New Zealand Parliament
- Long title An Act to effect a Final Settlement of certain Claims relating to the Confiscation of Maori Lands in the Waikato District, and to provide for the Control and Administration of the Moneys granted as Compensation. ;

Legislative history
- Passed: 7 October 1946

= Waikato-Maniapoto Maori Claims Settlement Act 1946 =

Act of New Zealand Parliament

The Waikato-Maniapoto Maori Claims Settlement Act 1946 was an act passed by the New Zealand Parliament on 7 October 1946. The act sought to redress the confiscation of Māori lands in the Waikato District that had been taken under the New Zealand Settlements Act 1863. It granted the affected tribes an annual payment of £5,000 (later $15,000) in perpetuity. This settlement was later reassessed and replaced by the Waikato Raupatu Claims Settlement Act 1995.

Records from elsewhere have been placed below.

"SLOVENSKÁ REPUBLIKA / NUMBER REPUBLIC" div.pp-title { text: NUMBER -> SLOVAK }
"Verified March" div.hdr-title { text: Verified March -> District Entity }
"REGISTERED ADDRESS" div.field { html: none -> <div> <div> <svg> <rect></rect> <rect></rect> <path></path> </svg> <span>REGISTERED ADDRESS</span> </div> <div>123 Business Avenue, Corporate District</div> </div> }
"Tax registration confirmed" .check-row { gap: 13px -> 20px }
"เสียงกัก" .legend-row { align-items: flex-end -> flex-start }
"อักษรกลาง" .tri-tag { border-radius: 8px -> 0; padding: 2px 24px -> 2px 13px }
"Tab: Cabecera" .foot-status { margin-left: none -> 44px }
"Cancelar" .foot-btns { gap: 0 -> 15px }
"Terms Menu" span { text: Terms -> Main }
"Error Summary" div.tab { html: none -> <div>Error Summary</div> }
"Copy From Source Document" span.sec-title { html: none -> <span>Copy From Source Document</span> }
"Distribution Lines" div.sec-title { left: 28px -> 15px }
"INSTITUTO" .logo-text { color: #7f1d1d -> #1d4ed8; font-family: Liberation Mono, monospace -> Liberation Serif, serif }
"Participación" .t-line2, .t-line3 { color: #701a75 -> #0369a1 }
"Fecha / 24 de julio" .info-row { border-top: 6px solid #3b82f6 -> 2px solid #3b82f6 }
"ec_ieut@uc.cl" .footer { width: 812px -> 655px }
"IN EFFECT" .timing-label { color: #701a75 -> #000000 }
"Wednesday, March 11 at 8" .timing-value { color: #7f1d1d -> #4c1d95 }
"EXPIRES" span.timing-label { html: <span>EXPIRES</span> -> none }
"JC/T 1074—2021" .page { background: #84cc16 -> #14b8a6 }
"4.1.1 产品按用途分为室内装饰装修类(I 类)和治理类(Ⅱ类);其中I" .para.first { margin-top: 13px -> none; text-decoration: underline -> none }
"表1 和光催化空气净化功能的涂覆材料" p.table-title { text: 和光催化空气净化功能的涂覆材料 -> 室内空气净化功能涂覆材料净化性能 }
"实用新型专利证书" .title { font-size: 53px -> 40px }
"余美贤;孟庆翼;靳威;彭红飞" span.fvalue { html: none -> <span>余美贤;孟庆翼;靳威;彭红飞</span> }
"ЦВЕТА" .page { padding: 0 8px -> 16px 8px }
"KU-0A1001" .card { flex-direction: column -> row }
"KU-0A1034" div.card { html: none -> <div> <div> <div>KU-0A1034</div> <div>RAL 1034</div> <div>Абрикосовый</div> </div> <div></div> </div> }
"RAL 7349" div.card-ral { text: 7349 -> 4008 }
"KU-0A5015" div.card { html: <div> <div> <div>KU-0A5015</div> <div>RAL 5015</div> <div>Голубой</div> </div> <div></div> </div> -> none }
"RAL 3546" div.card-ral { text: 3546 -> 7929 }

Waikato-Tainui lands were confiscated in or about 1864 and 1865, on the basis that the owners, or some of them, had rebelled against the Crown. In response to claims that lands had been improperly confiscated or that excessive quantities of land had been confiscated, a commission of inquiry (the "Sim Commission") was appointed in 1926. The commission's report recommended that the members of the tribes in the Waikato district whose lands had been confiscated should be compensated by an annual payment. The act established the Tainui Maori Trust Fund, which would receive the payments, and the Tainui Maori Trust Board, which would administer the fund for the benefit of the members of the "Tainui tribes" who had owned the confiscated lands in the "Waikato district".

Waikato Tainui never considered the 1946 settlement as final, and considered the offer to be a fait accompli by the government. The government later acknowledged this and began a dialogue with the Waikato-Tainui iwi in 1989, which led to the 1995 settlement.

The Tainui Maori Trust Fund was disestablished by the Waikato Raupatu Claims Settlement Act 1995.